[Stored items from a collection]
*** Block opens ***

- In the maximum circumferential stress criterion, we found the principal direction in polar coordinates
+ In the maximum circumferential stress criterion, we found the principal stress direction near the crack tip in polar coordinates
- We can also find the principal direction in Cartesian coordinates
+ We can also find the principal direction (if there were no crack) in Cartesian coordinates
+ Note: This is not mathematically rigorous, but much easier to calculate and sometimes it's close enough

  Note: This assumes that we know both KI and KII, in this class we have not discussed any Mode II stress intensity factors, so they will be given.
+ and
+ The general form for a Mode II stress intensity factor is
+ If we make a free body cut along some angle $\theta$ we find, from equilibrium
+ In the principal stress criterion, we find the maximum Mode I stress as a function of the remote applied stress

*** Block closes ***
*** Block opens ***

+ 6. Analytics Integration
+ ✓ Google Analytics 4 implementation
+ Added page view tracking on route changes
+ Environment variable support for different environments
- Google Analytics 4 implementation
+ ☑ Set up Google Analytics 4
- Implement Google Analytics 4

*** Block closes ***

Filter the data down to the lines that contain the string "Analytics", and copy them.

+ 6. Analytics Integration
+ ✓ Google Analytics 4 implementation
- Google Analytics 4 implementation
+ ☑ Set up Google Analytics 4
- Implement Google Analytics 4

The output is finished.